* What the task asks
Would you please copy the part of the material below that opens with the line containing "(661, 462) none" and closes with the line containing "(851, 506) none"? Copy it exactly, and only it.

* Supplied material
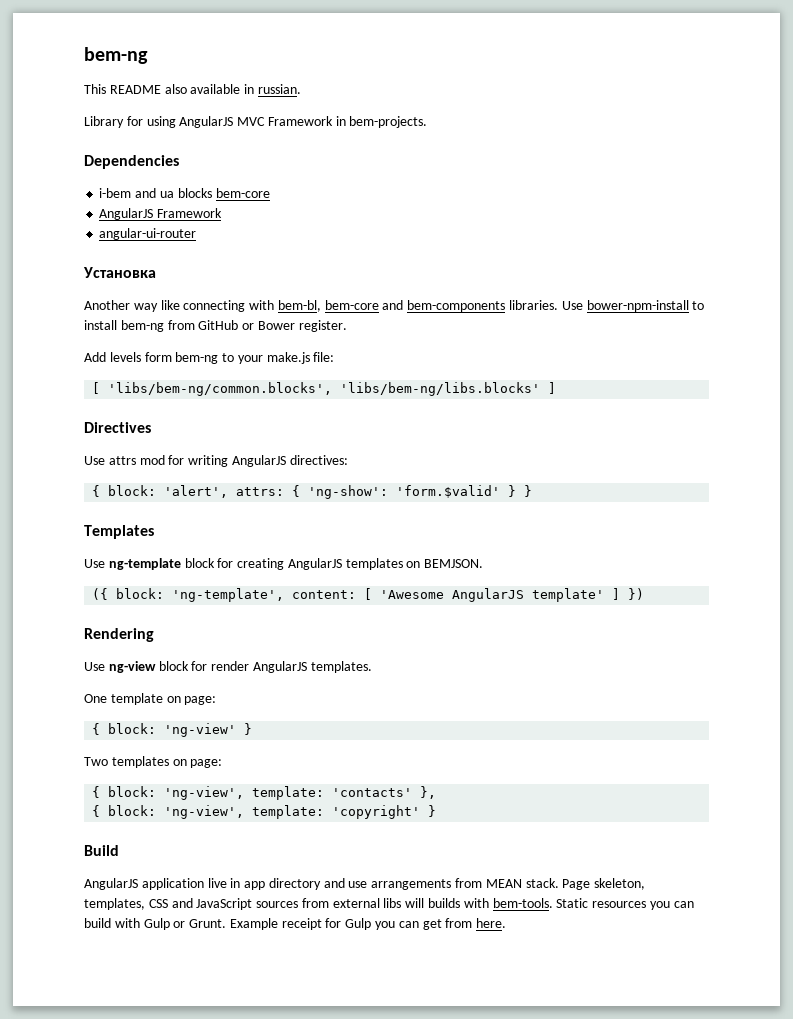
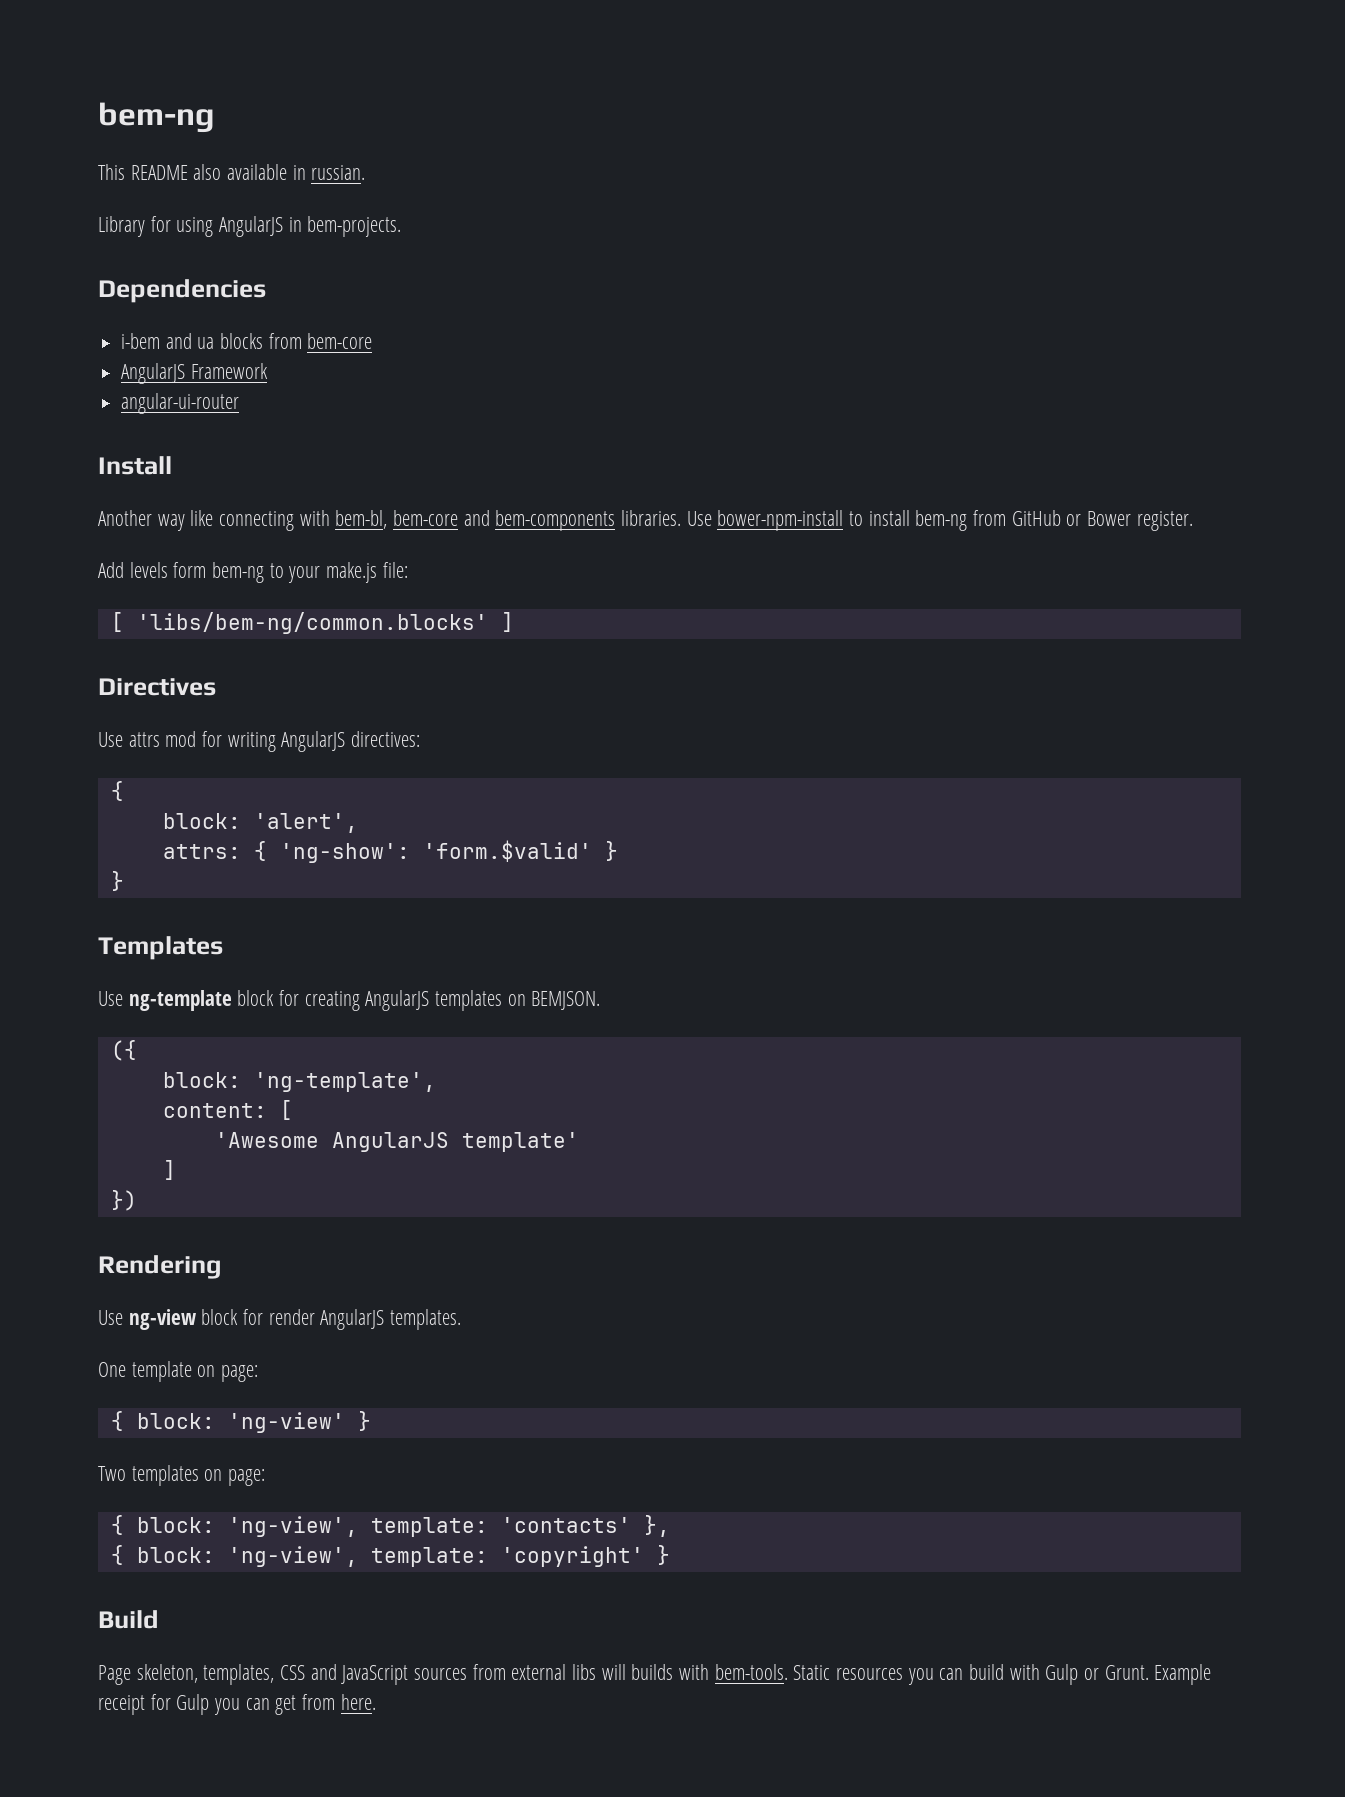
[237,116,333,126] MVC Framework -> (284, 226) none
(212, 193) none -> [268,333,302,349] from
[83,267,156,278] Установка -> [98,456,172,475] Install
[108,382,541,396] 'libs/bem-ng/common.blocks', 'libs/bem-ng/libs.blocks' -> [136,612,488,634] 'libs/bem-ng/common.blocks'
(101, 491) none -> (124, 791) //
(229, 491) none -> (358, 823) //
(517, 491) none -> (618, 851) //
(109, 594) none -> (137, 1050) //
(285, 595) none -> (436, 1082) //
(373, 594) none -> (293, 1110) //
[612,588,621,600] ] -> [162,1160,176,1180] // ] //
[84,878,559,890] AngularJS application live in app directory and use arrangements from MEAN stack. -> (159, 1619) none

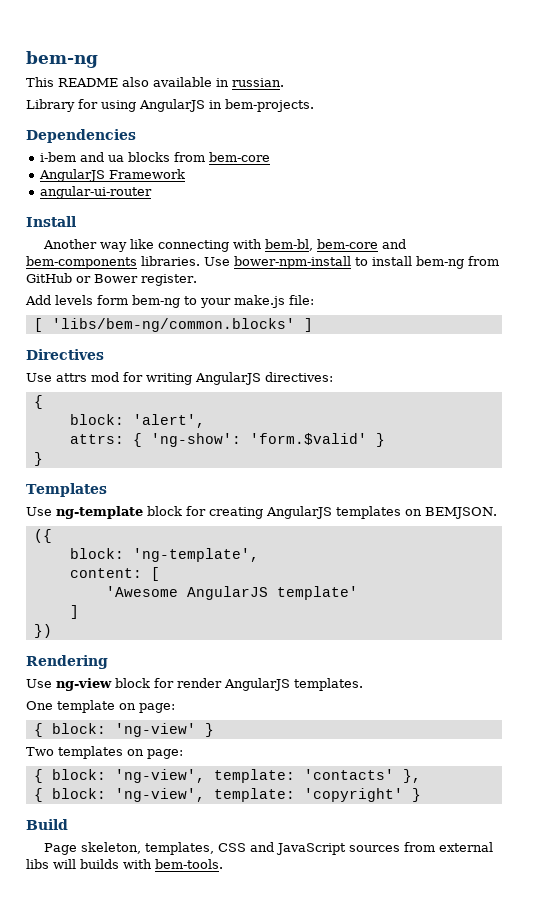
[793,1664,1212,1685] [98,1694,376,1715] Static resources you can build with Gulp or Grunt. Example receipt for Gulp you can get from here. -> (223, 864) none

--

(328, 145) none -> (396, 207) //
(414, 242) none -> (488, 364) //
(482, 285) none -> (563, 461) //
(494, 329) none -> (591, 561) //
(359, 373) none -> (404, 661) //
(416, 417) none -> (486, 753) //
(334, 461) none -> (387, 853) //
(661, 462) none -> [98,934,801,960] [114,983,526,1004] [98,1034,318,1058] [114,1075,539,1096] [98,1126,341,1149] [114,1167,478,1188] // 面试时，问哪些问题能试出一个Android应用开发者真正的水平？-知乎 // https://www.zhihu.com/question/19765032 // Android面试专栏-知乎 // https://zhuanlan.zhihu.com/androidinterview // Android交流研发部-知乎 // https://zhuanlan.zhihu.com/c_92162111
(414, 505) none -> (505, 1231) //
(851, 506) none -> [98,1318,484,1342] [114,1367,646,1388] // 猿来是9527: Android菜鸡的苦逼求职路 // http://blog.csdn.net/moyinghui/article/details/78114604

* Output for this exercise
(661, 462) none -> [98,934,801,960] [114,983,526,1004] [98,1034,318,1058] [114,1075,539,1096] [98,1126,341,1149] [114,1167,478,1188] // 面试时，问哪些问题能试出一个Android应用开发者真正的水平？-知乎 // https://www.zhihu.com/question/19765032 // Android面试专栏-知乎 // https://zhuanlan.zhihu.com/androidinterview // Android交流研发部-知乎 // https://zhuanlan.zhihu.com/c_92162111
(414, 505) none -> (505, 1231) //
(851, 506) none -> [98,1318,484,1342] [114,1367,646,1388] // 猿来是9527: Android菜鸡的苦逼求职路 // http://blog.csdn.net/moyinghui/article/details/78114604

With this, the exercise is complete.